From: Mikulas Patocka <mpatocka@redhat.com>
To: Christopher Lameter <cl@linux.com>
Cc: Matthew Wilcox <willy@infradead.org>,
Pekka Enberg <penberg@kernel.org>,
David Rientjes <rientjes@google.com>,
Joonsoo Kim <iamjoonsoo.kim@lge.com>,
Andrew Morton <akpm@linux-foundation.org>,
linux-mm@kvack.org, dm-devel@redhat.com,
Mike Snitzer <msnitzer@redhat.com>
Subject: Re: [PATCH] slab: introduce the flag SLAB_MINIMIZE_WASTE
Date: Wed, 21 Mar 2018 16:37:08 -0400 (EDT) [thread overview]
Message-ID: <alpine.LRH.2.02.1803211613010.28365@file01.intranet.prod.int.rdu2.redhat.com> (raw)
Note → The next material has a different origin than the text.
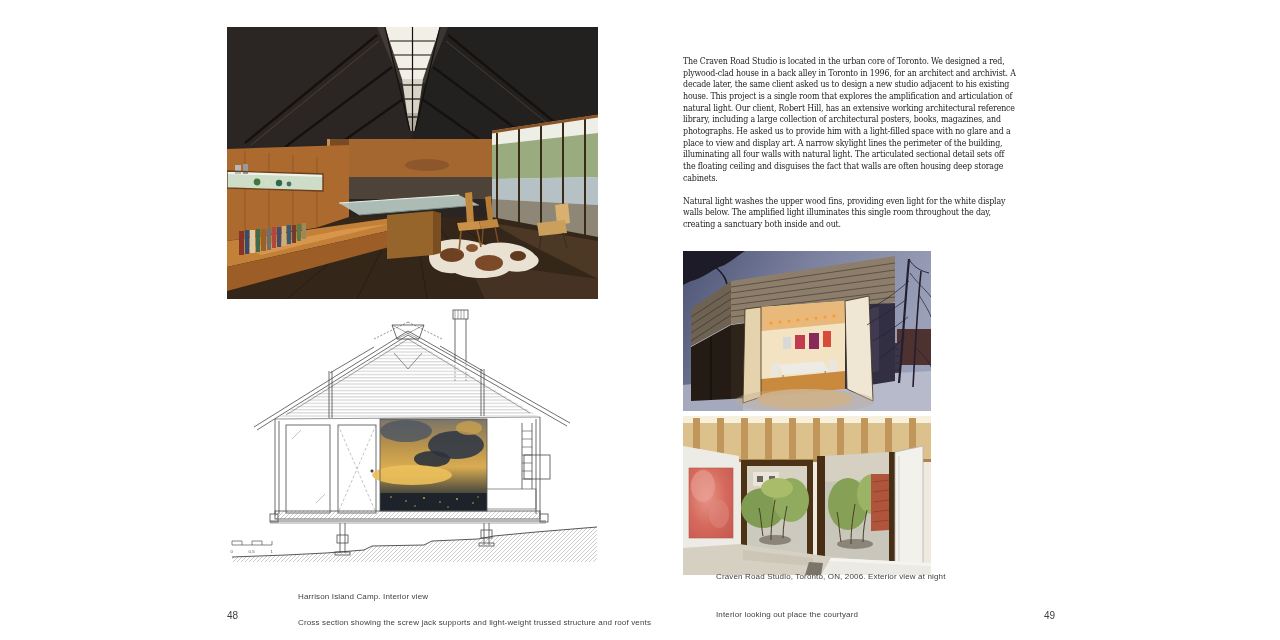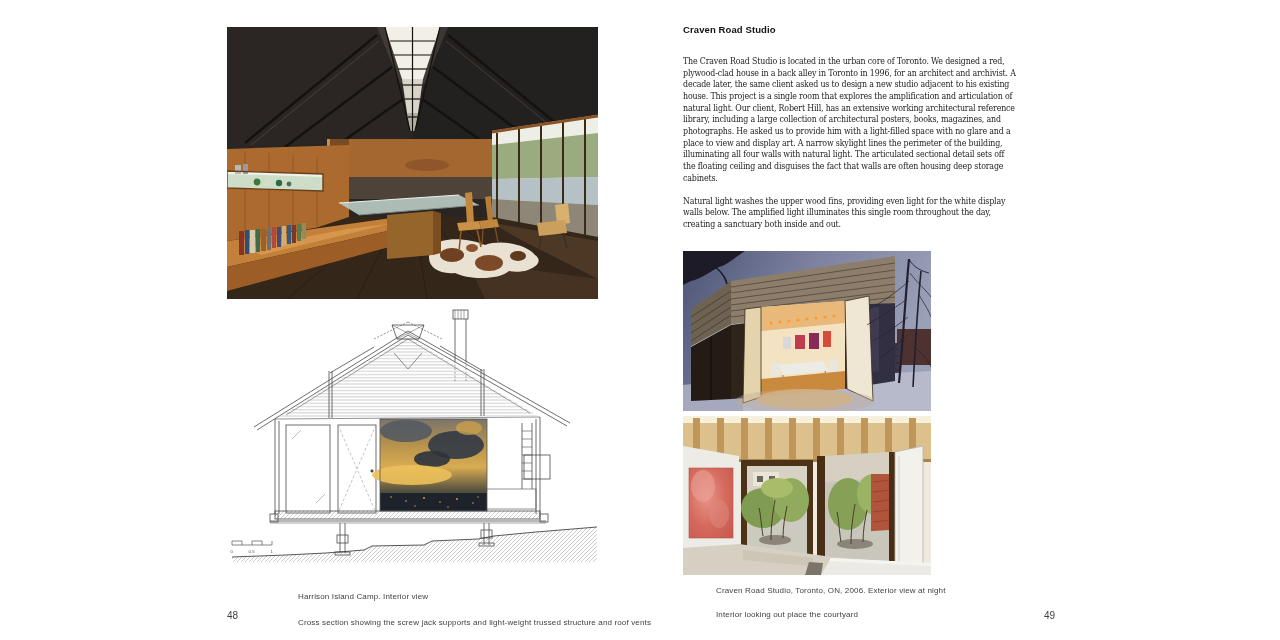"Craven Road Studio" div.title-line { html: <div>Craven Road Studio</div> -> none }
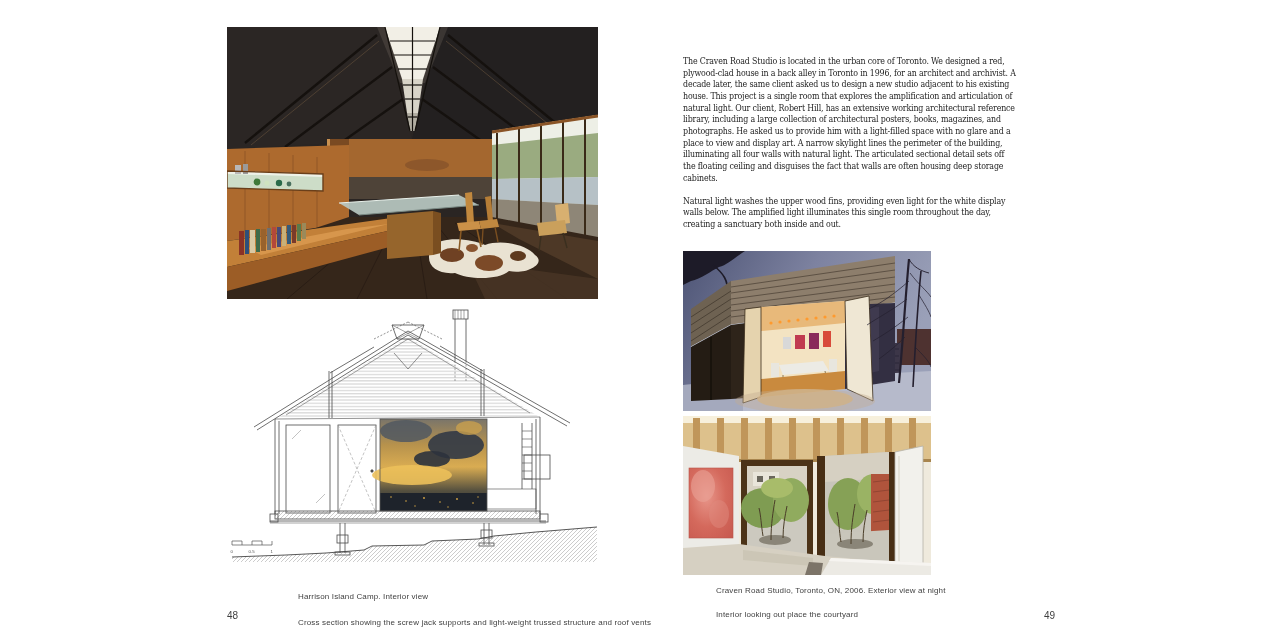"Craven Road Studio, Toronto, ON," div.abs { top: 586px -> 572px }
In-Reply-To: <alpine.DEB.2.20.1803211508560.17257@nuc-kabylake>
On Wed, 21 Mar 2018, Christopher Lameter wrote:
> On Wed, 21 Mar 2018, Mikulas Patocka wrote:
>
> > For example, if someone creates a slab cache with the flag SLAB_CACHE_DMA,
> > and he allocates an object from this cache and this allocation races with
> > the user writing to /sys/kernel/slab/cache/order - then the allocator can
> > for a small period of time see "s->allocflags == 0" and allocate a non-DMA
> > page. That is a bug.
>
> True we need to fix that:
>
> Subject: Avoid potentially visible allocflags without all flags set
>
> During slab size recalculation s->allocflags may be temporarily set
> to 0 and thus the flags may not be set which may result in the wrong
> flags being passed. Slab size calculation happens in two cases:
>
> 1. When a slab is created (which is safe since we cannot have
> concurrent allocations)
>
> 2. When the slab order is changed via /sysfs.
>
> Signed-off-by: Christoph Lameter <cl@linux.com>
>
>
> Index: linux/mm/slub.c
> ===================================================================
> --- linux.orig/mm/slub.c
> +++ linux/mm/slub.c
> @@ -3457,6 +3457,7 @@ static void set_cpu_partial(struct kmem_
> static int calculate_sizes(struct kmem_cache *s, int forced_order)
> {
> slab_flags_t flags = s->flags;
> + gfp_t allocflags;
> size_t size = s->object_size;
> int order;
>
> @@ -3551,16 +3552,17 @@ static int calculate_sizes(struct kmem_c
> if (order < 0)
> return 0;
>
> - s->allocflags = 0;
> + allocflags = 0;
> if (order)
> - s->allocflags |= __GFP_COMP;
> + allocflags |= __GFP_COMP;
>
> if (s->flags & SLAB_CACHE_DMA)
> - s->allocflags |= GFP_DMA;
> + allocflags |= GFP_DMA;
>
> if (s->flags & SLAB_RECLAIM_ACCOUNT)
> - s->allocflags |= __GFP_RECLAIMABLE;
> + allocflags |= __GFP_RECLAIMABLE;
>
> + s->allocflags = allocflags;
I'd also use "WRITE_ONCE(s->allocflags, allocflags)" here and when writing
s->oo and s->min to avoid some possible compiler misoptimizations.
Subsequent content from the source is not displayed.